Nowadays, product leaders are expected to have that information or the skills where they know, okay. If I want to launch something, a prototype, you know, you can build the whole prototype, I would say, or the whole first stage of your product within three, four hours, which you had required before, at least, I think, six to eight months. Right? We have we have to design and use the engineers' help and all those things. Now as a product leader, you can have that within a couple of hours. So these are three, buckets or the levels, I would say, where you have to think about how you can build your own fluency stack. So first one is AI aware. You have to every single day, I would say there is so much going on. Right? Like, you learn about the new terminologies. There is something coming up. Like, you have been using some LLM, and now they have upgraded.
So there is a lot of thing going on every day, but you have to start with the foundation. You have to, like so AI aware. Right? Maybe take some there are tons of online courses available as well. So just to share, like, you know, learn about Gen AI or Microsoft AI fundamentals. That that's where you know what the terminologies are, what it means, you know, AI, Gen AI, or RAG, all those different things, when you become aware of those terminologies, it will help you to connect the dots. The second thing I would say, there are different LLMs available right now. And as a product leader, you will learn what would help me best. So for example, perplexity is greater when you're doing research. Right? Cloud is great as well. So different, LLMs will help you with different there are tons of tools as a product leader that I use as well, like Craftful, check PRDs when I write PRDs.

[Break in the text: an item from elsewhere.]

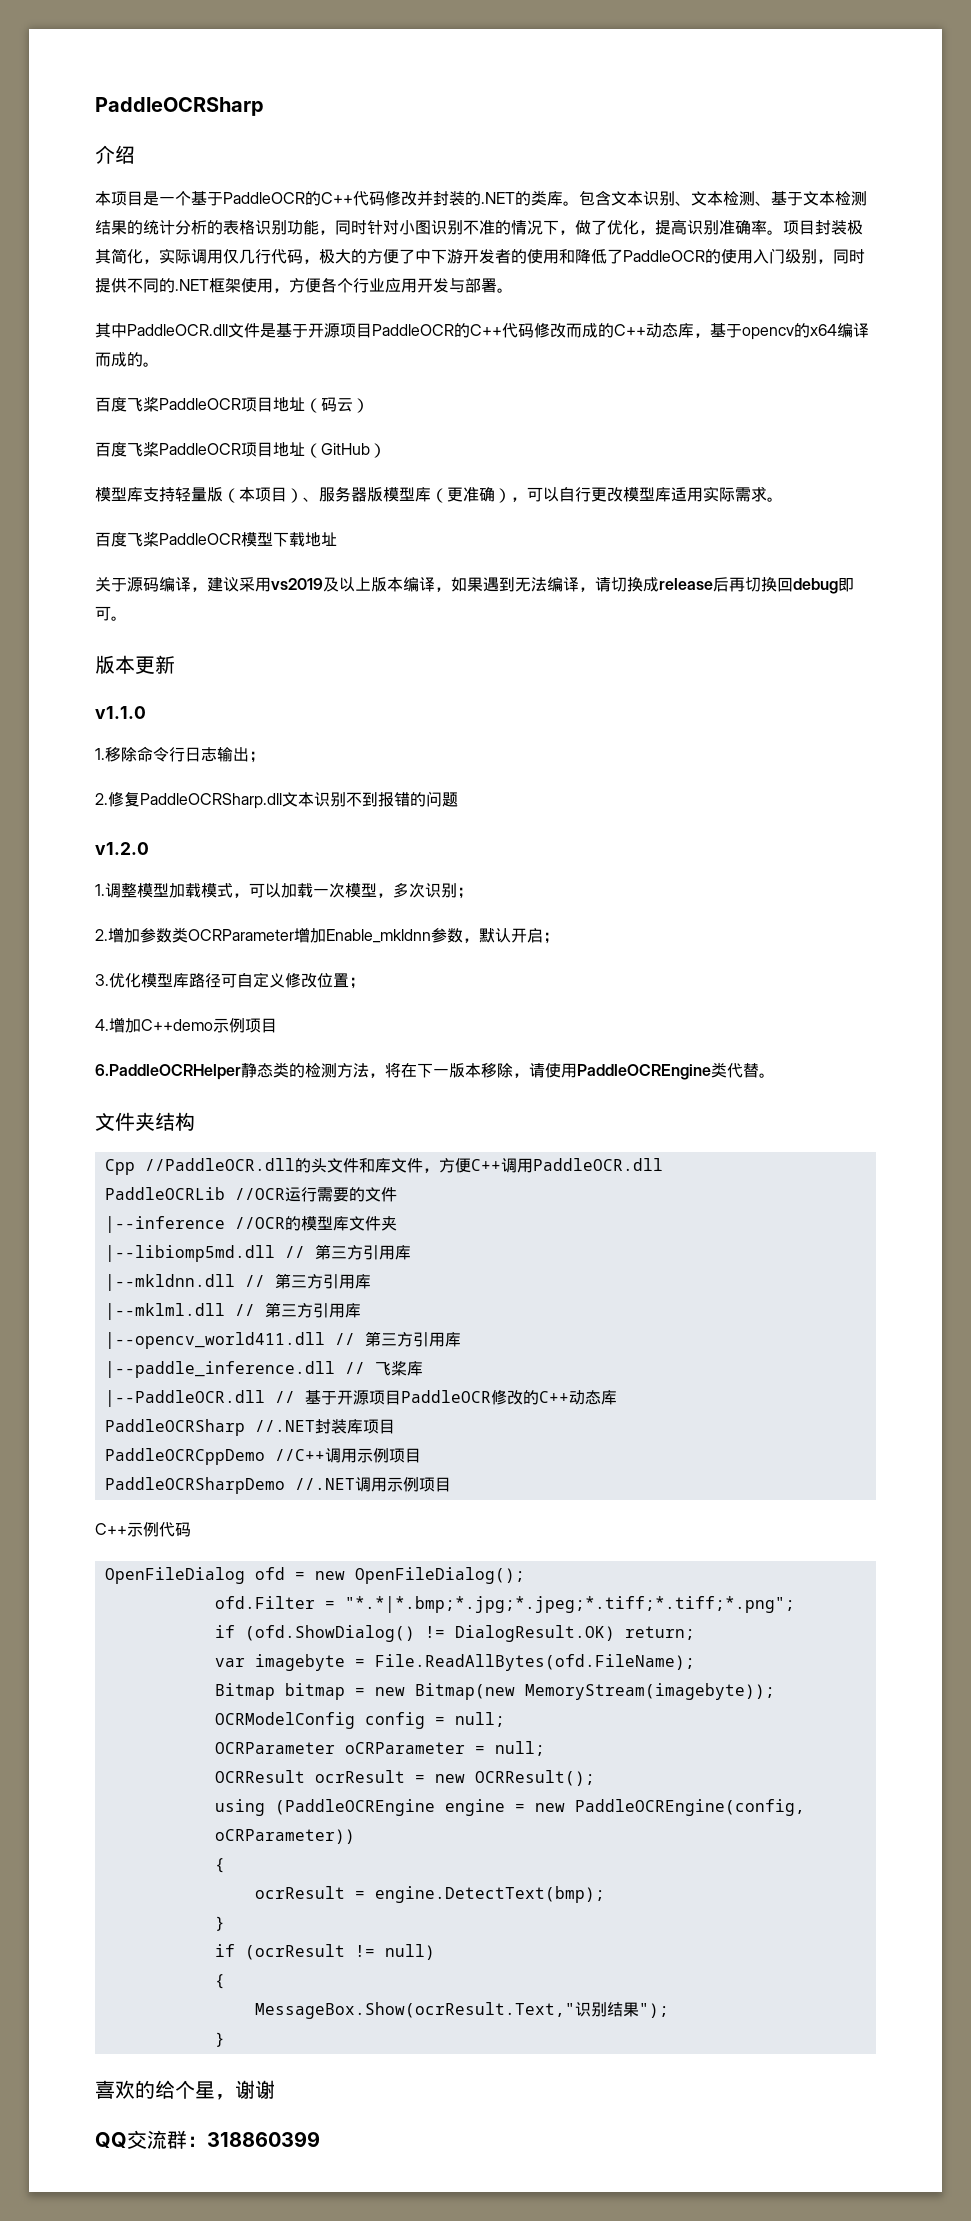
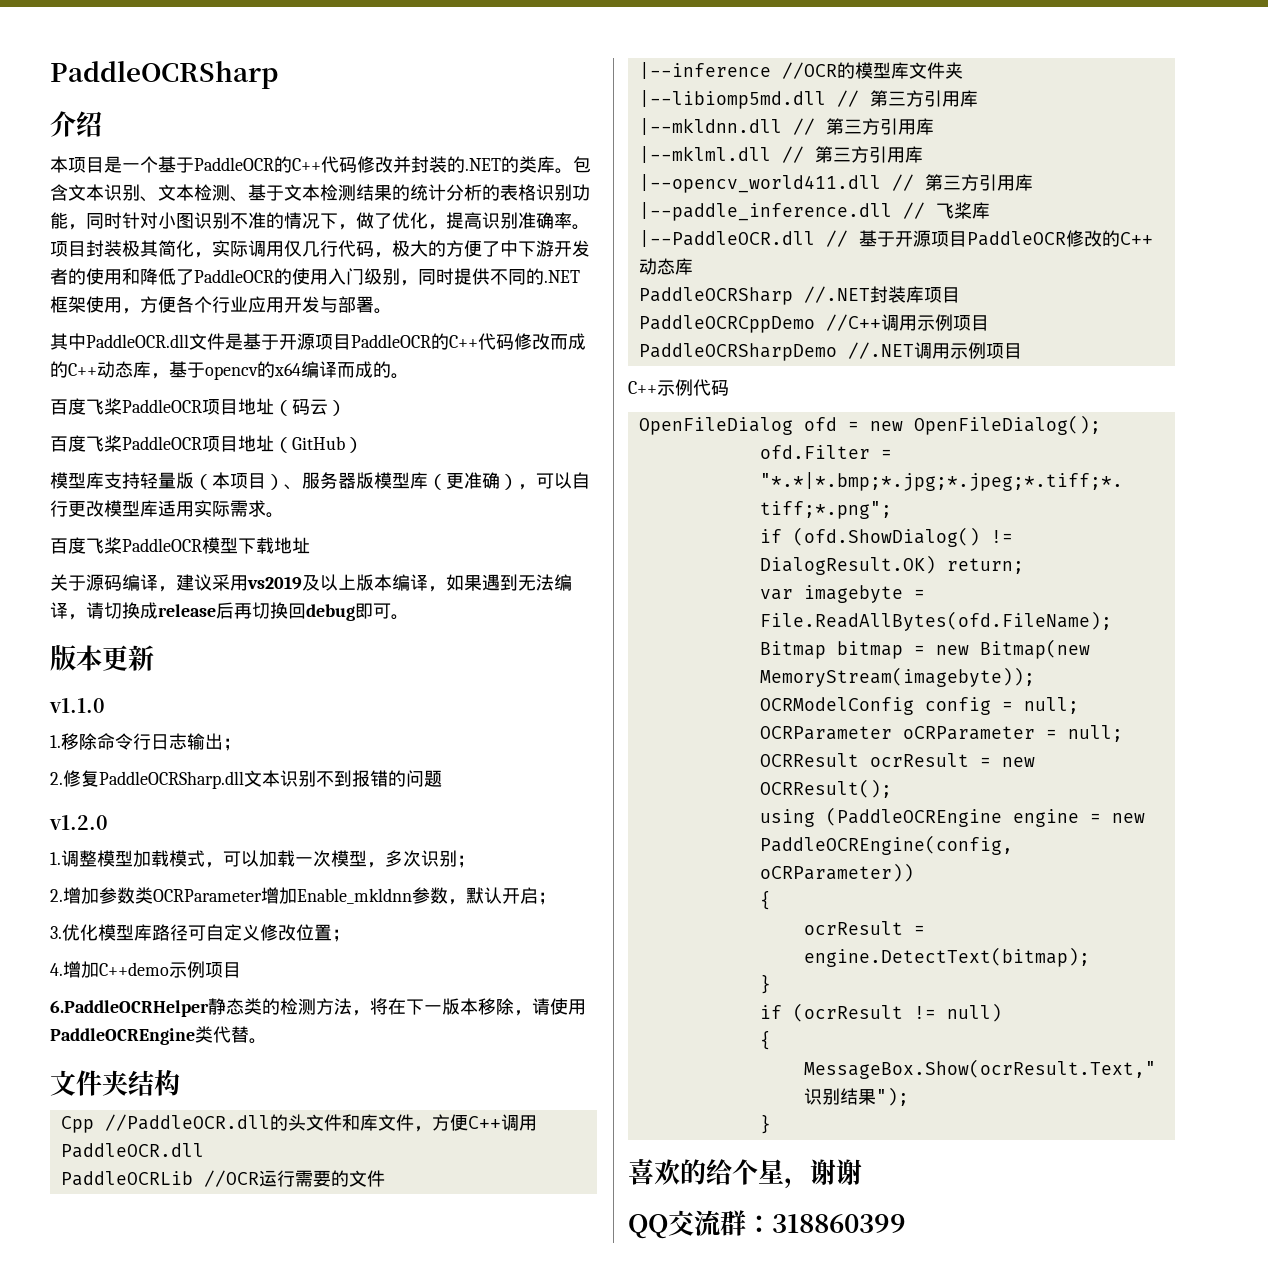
[374,1886,605,1903] engine.DetectText(bmp); -> [803,947,1090,967] engine.DetectText(bitmap);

So trying to understand what tools or LLMs will be helping me as a product leader and then start and try using those. Second is AI proficient, meaning, as a product leader, we have or product managers, we have different stages. Right? We have to go and do the research, user, research, whether it's understanding the customers, whether writing the PRDs. I would say run three AI assist assisted user research session, which will help you to compare from what you did before AI came in versus how it will changes when you're using AI. I would also say build some prompt libraries for yourself, which will have, you know, for the PRDs you're writing, the user stories or the competitive analysis and the go to market. Explore the different tools, as I was saying, that will help you to narrow and you know, you can even use the tools or elements to summarize what you have done, you know, reaching out to the stakeholders, creating the reports.
So as a product leader, you'll be saving a lot of time and you'll be focusing on the critical work. The third level, I would say, AI strategic. It's not just about using AI and how you can use, but how you can be more strategic in using those AI skills or the LLMs or the tools or the road map. Right? Define your organizations. Think about what you want as a product leader in the next six months and next one year, and then think about how AI is helping you versus where you want the human in the loop. Right? Something that you can think about is building a monthly AI council where you bring in all, PMs, you know, folks from data, legal, ethical, departments, and engineering in one room and have that conversations, have the boardroom because AI is not just a function of for the product leaders.
As a product leader, where we are launching the products, we have to bring in so many different, stakeholders together. Right? And this is one step if you take forward where you're having this AI council bringing altogether different functions and having those conversations will really help you to move forward in your, launches. This is, this is a master AI product decision framework, I would say, as we think about what should I be and when do I start. Right? So this is something I wanted to provide you the framework where you can even start thinking about. Right? So these are, again, are in four different buckets, which I'll talk in a minute. But only, as I'm having conversations with different product leaders or industry leaders in different organizations, they are thinking, like, the research also was done where only 64% of the organizations have started using AI in some way.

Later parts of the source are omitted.